Before-and-after change records
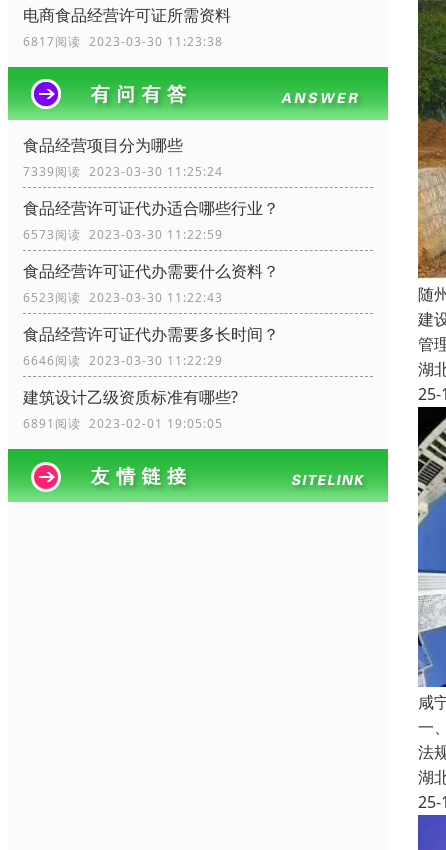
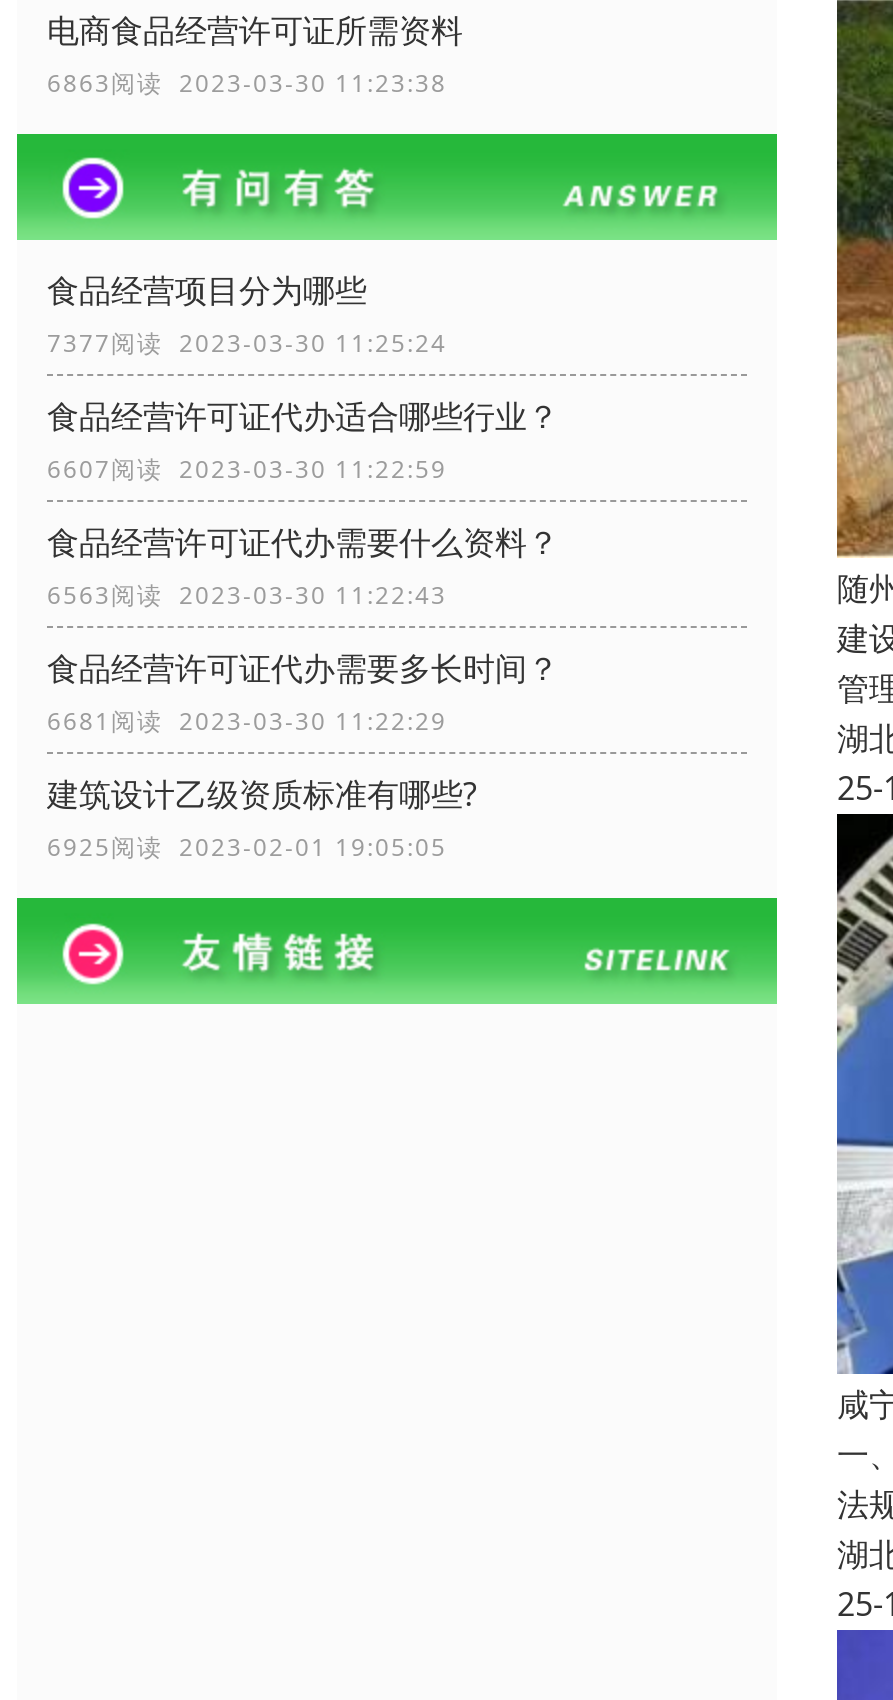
- 6817阅读 2023-03-30 11:23:38
+ 6863阅读 2023-03-30 11:23:38

- 7339阅读 2023-03-30 11:25:24
+ 7377阅读 2023-03-30 11:25:24

- 6573阅读 2023-03-30 11:22:59
+ 6607阅读 2023-03-30 11:22:59

- 6523阅读 2023-03-30 11:22:43
+ 6563阅读 2023-03-30 11:22:43

- 6646阅读 2023-03-30 11:22:29
+ 6681阅读 2023-03-30 11:22:29

- 6891阅读 2023-02-01 19:05:05
+ 6925阅读 2023-02-01 19:05:05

[Required work] The answer must be the line containing "6863阅读 2023-03-30 11:23:38" and every line after it through the end of the records, repeated exactly.

[Exercise answer]
+ 6863阅读 2023-03-30 11:23:38

- 7339阅读 2023-03-30 11:25:24
+ 7377阅读 2023-03-30 11:25:24

- 6573阅读 2023-03-30 11:22:59
+ 6607阅读 2023-03-30 11:22:59

- 6523阅读 2023-03-30 11:22:43
+ 6563阅读 2023-03-30 11:22:43

- 6646阅读 2023-03-30 11:22:29
+ 6681阅读 2023-03-30 11:22:29

- 6891阅读 2023-02-01 19:05:05
+ 6925阅读 2023-02-01 19:05:05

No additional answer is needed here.